DATASET EXCERPTS:
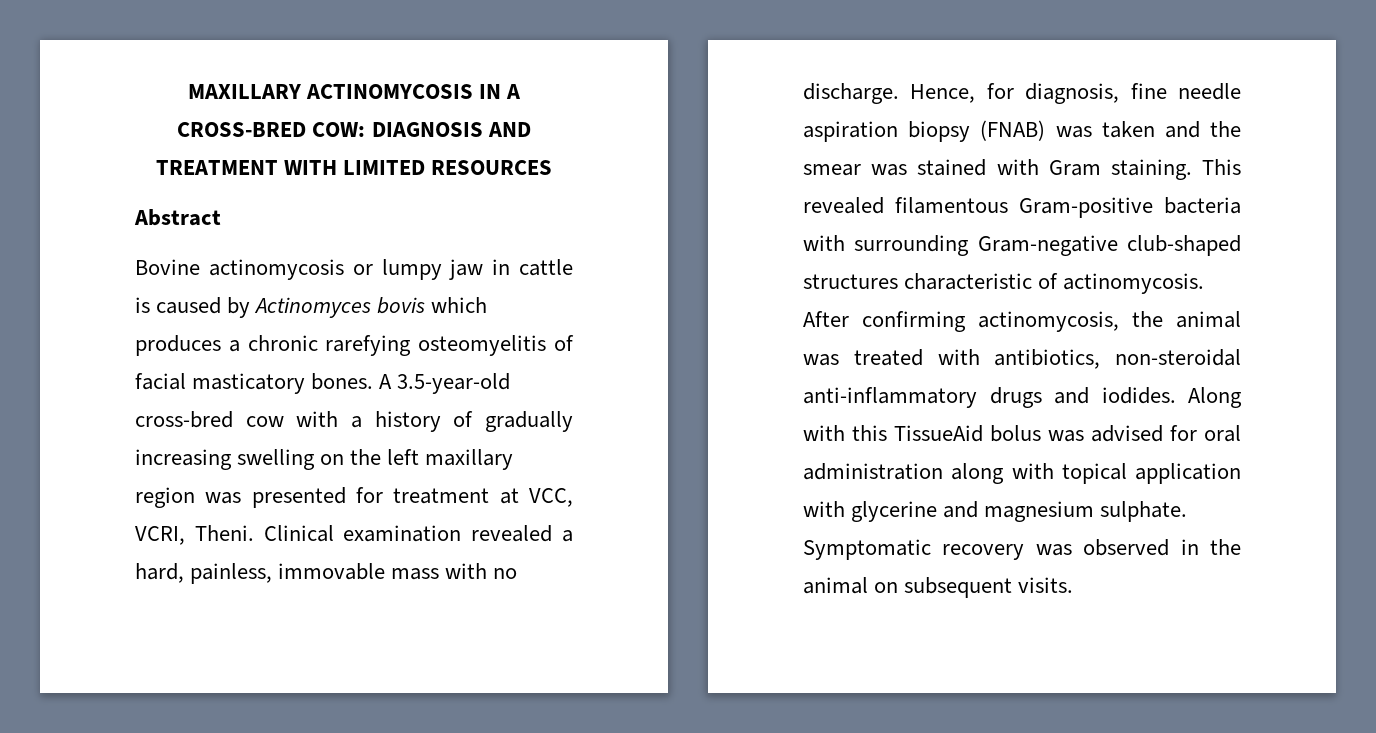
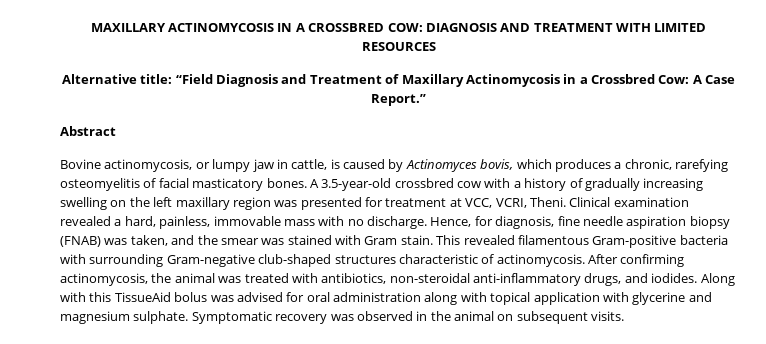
- MAXILLARY ACTINOMYCOSIS IN A CROSS-BRED COW: DIAGNOSIS AND TREATMENT WITH LIMITED RESOURCES
+ MAXILLARY ACTINOMYCOSIS IN A CROSSBRED COW: DIAGNOSIS AND TREATMENT WITH LIMITED RESOURCES
+ Alternative title: “Field Diagnosis and Treatment of Maxillary Actinomycosis in a Crossbred Cow: A Case Report.”
- Bovine actinomycosis or lumpy jaw in cattle is caused by Actinomyces bovis which produces a chronic rarefying osteomyelitis of facial masticatory bones.
+ Bovine actinomycosis, or lumpy jaw in cattle, is caused by Actinomyces bovis, which produces a chronic, rarefying osteomyelitis of facial masticatory bones.
- A 3.5-year-old cross-bred cow with a history of gradually increasing swelling on the left maxillary region was presented for treatment at VCC, VCRI, Theni.
+ A 3.5-year-old crossbred cow with a history of gradually increasing swelling on the left maxillary region was presented for treatment at VCC, VCRI, Theni.
- Hence, for diagnosis, fine needle aspiration biopsy (FNAB) was taken and the smear was stained with Gram staining.
+ Hence, for diagnosis, fine needle aspiration biopsy (FNAB) was taken, and the smear was stained with Gram stain.
- After confirming actinomycosis, the animal was treated with antibiotics, non-steroidal anti-inflammatory drugs and iodides.
+ After confirming actinomycosis, the animal was treated with antibiotics, non-steroidal anti-inflammatory drugs, and iodides.

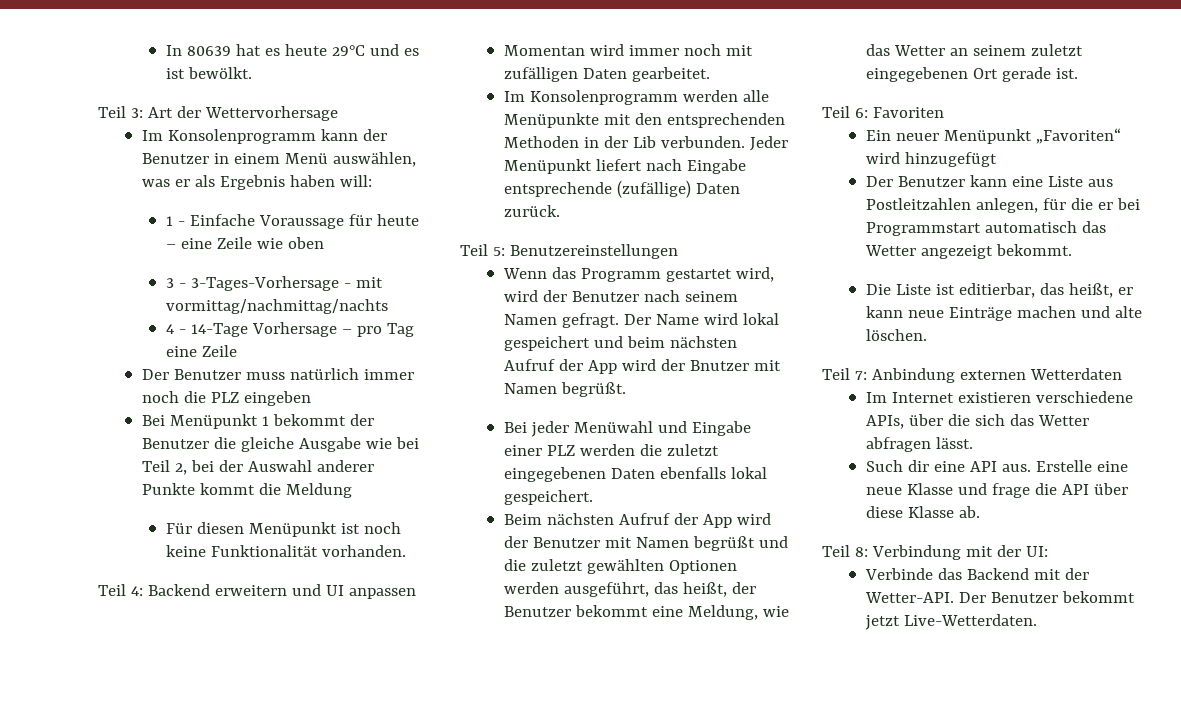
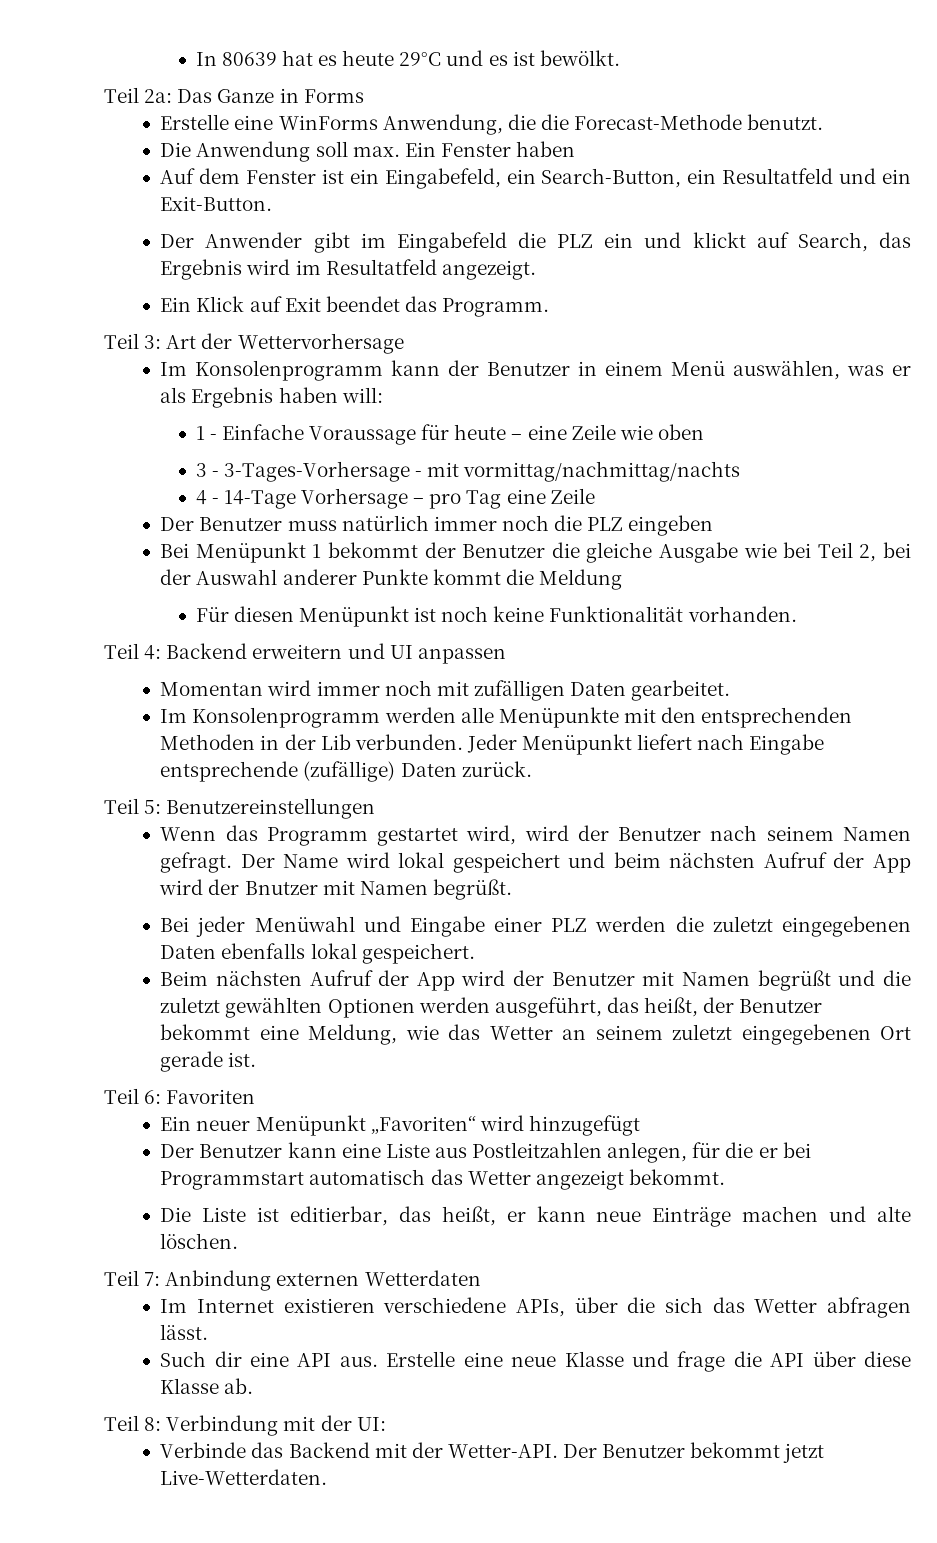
+ Teil 2a: Das Ganze in Forms
+ Erstelle eine WinForms Anwendung, die die Forecast-Methode benutzt.
+ Die Anwendung soll max. Ein Fenster haben
+ Auf dem Fenster ist ein Eingabefeld, ein Search-Button, ein Resultatfeld und ein Exit-Button.
+ Der Anwender gibt im Eingabefeld die PLZ ein und klickt auf Search, das Ergebnis wird im Resultatfeld angezeigt.
+ Ein Klick auf Exit beendet das Programm.

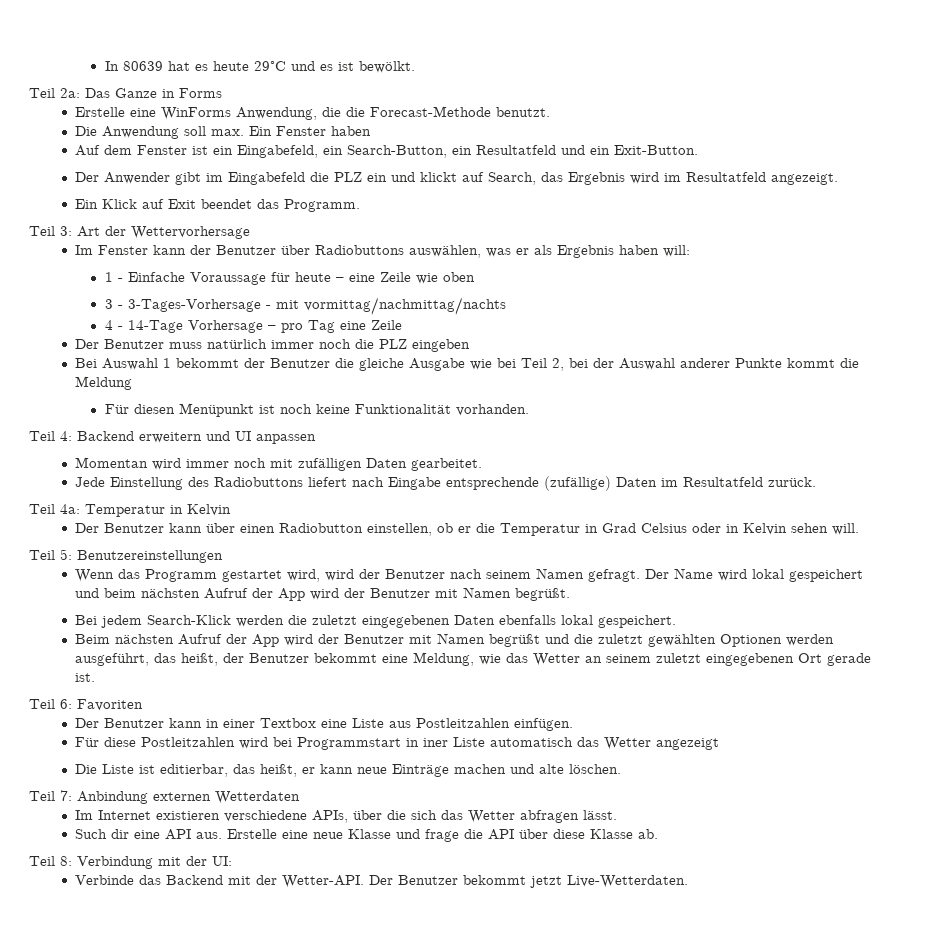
- Im Konsolenprogramm kann der Benutzer in einem Menü auswählen, was er als Ergebnis haben will:
+ Im Fenster kann der Benutzer über Radiobuttons auswählen, was er als Ergebnis haben will:
- Bei Menüpunkt 1 bekommt der Benutzer die gleiche Ausgabe wie bei Teil 2, bei der Auswahl anderer Punkte kommt die Meldung
+ Bei Auswahl 1 bekommt der Benutzer die gleiche Ausgabe wie bei Teil 2, bei der Auswahl anderer Punkte kommt die Meldung
- Im Konsolenprogramm werden alle Menüpunkte mit den entsprechenden Methoden in der Lib verbunden. Jeder Menüpunkt liefert nach Eingabe entsprechende (zufällige) Daten zurück.
+ Jede Einstellung des Radiobuttons liefert nach Eingabe entsprechende (zufällige) Daten im Resultatfeld zurück.
+ Teil 4a: Temperatur in Kelvin
+ Der Benutzer kann über einen Radiobutton einstellen, ob er die Temperatur in Grad Celsius oder in Kelvin sehen will.
- Der Name wird lokal gespeichert und beim nächsten Aufruf der App wird der Bnutzer mit Namen begrüßt.
+ Der Name wird lokal gespeichert und beim nächsten Aufruf der App wird der Benutzer mit Namen begrüßt.
- Bei jeder Menüwahl und Eingabe einer PLZ werden die zuletzt eingegebenen Daten ebenfalls lokal gespeichert.
+ Bei jedem Search-Klick werden die zuletzt eingegebenen Daten ebenfalls lokal gespeichert.
- Ein neuer Menüpunkt „Favoriten“ wird hinzugefügt
- Der Benutzer kann eine Liste aus Postleitzahlen anlegen, für die er bei Programmstart automatisch das Wetter angezeigt bekommt.
+ Der Benutzer kann in einer Textbox eine Liste aus Postleitzahlen einfügen.
+ Für diese Postleitzahlen wird bei Programmstart in iner Liste automatisch das Wetter angezeigt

ASSIGNMENT: Every entry should be returned exactly as written, minus the pictures.

WRITTEN ANSWER:
- MAXILLARY ACTINOMYCOSIS IN A CROSS-BRED COW: DIAGNOSIS AND TREATMENT WITH LIMITED RESOURCES
+ MAXILLARY ACTINOMYCOSIS IN A CROSSBRED COW: DIAGNOSIS AND TREATMENT WITH LIMITED RESOURCES
+ Alternative title: “Field Diagnosis and Treatment of Maxillary Actinomycosis in a Crossbred Cow: A Case Report.”
- Bovine actinomycosis or lumpy jaw in cattle is caused by Actinomyces bovis which produces a chronic rarefying osteomyelitis of facial masticatory bones.
+ Bovine actinomycosis, or lumpy jaw in cattle, is caused by Actinomyces bovis, which produces a chronic, rarefying osteomyelitis of facial masticatory bones.
- A 3.5-year-old cross-bred cow with a history of gradually increasing swelling on the left maxillary region was presented for treatment at VCC, VCRI, Theni.
+ A 3.5-year-old crossbred cow with a history of gradually increasing swelling on the left maxillary region was presented for treatment at VCC, VCRI, Theni.
- Hence, for diagnosis, fine needle aspiration biopsy (FNAB) was taken and the smear was stained with Gram staining.
+ Hence, for diagnosis, fine needle aspiration biopsy (FNAB) was taken, and the smear was stained with Gram stain.
- After confirming actinomycosis, the animal was treated with antibiotics, non-steroidal anti-inflammatory drugs and iodides.
+ After confirming actinomycosis, the animal was treated with antibiotics, non-steroidal anti-inflammatory drugs, and iodides.

+ Teil 2a: Das Ganze in Forms
+ Erstelle eine WinForms Anwendung, die die Forecast-Methode benutzt.
+ Die Anwendung soll max. Ein Fenster haben
+ Auf dem Fenster ist ein Eingabefeld, ein Search-Button, ein Resultatfeld und ein Exit-Button.
+ Der Anwender gibt im Eingabefeld die PLZ ein und klickt auf Search, das Ergebnis wird im Resultatfeld angezeigt.
+ Ein Klick auf Exit beendet das Programm.

- Im Konsolenprogramm kann der Benutzer in einem Menü auswählen, was er als Ergebnis haben will:
+ Im Fenster kann der Benutzer über Radiobuttons auswählen, was er als Ergebnis haben will:
- Bei Menüpunkt 1 bekommt der Benutzer die gleiche Ausgabe wie bei Teil 2, bei der Auswahl anderer Punkte kommt die Meldung
+ Bei Auswahl 1 bekommt der Benutzer die gleiche Ausgabe wie bei Teil 2, bei der Auswahl anderer Punkte kommt die Meldung
- Im Konsolenprogramm werden alle Menüpunkte mit den entsprechenden Methoden in der Lib verbunden. Jeder Menüpunkt liefert nach Eingabe entsprechende (zufällige) Daten zurück.
+ Jede Einstellung des Radiobuttons liefert nach Eingabe entsprechende (zufällige) Daten im Resultatfeld zurück.
+ Teil 4a: Temperatur in Kelvin
+ Der Benutzer kann über einen Radiobutton einstellen, ob er die Temperatur in Grad Celsius oder in Kelvin sehen will.
- Der Name wird lokal gespeichert und beim nächsten Aufruf der App wird der Bnutzer mit Namen begrüßt.
+ Der Name wird lokal gespeichert und beim nächsten Aufruf der App wird der Benutzer mit Namen begrüßt.
- Bei jeder Menüwahl und Eingabe einer PLZ werden die zuletzt eingegebenen Daten ebenfalls lokal gespeichert.
+ Bei jedem Search-Klick werden die zuletzt eingegebenen Daten ebenfalls lokal gespeichert.
- Ein neuer Menüpunkt „Favoriten“ wird hinzugefügt
- Der Benutzer kann eine Liste aus Postleitzahlen anlegen, für die er bei Programmstart automatisch das Wetter angezeigt bekommt.
+ Der Benutzer kann in einer Textbox eine Liste aus Postleitzahlen einfügen.
+ Für diese Postleitzahlen wird bei Programmstart in iner Liste automatisch das Wetter angezeigt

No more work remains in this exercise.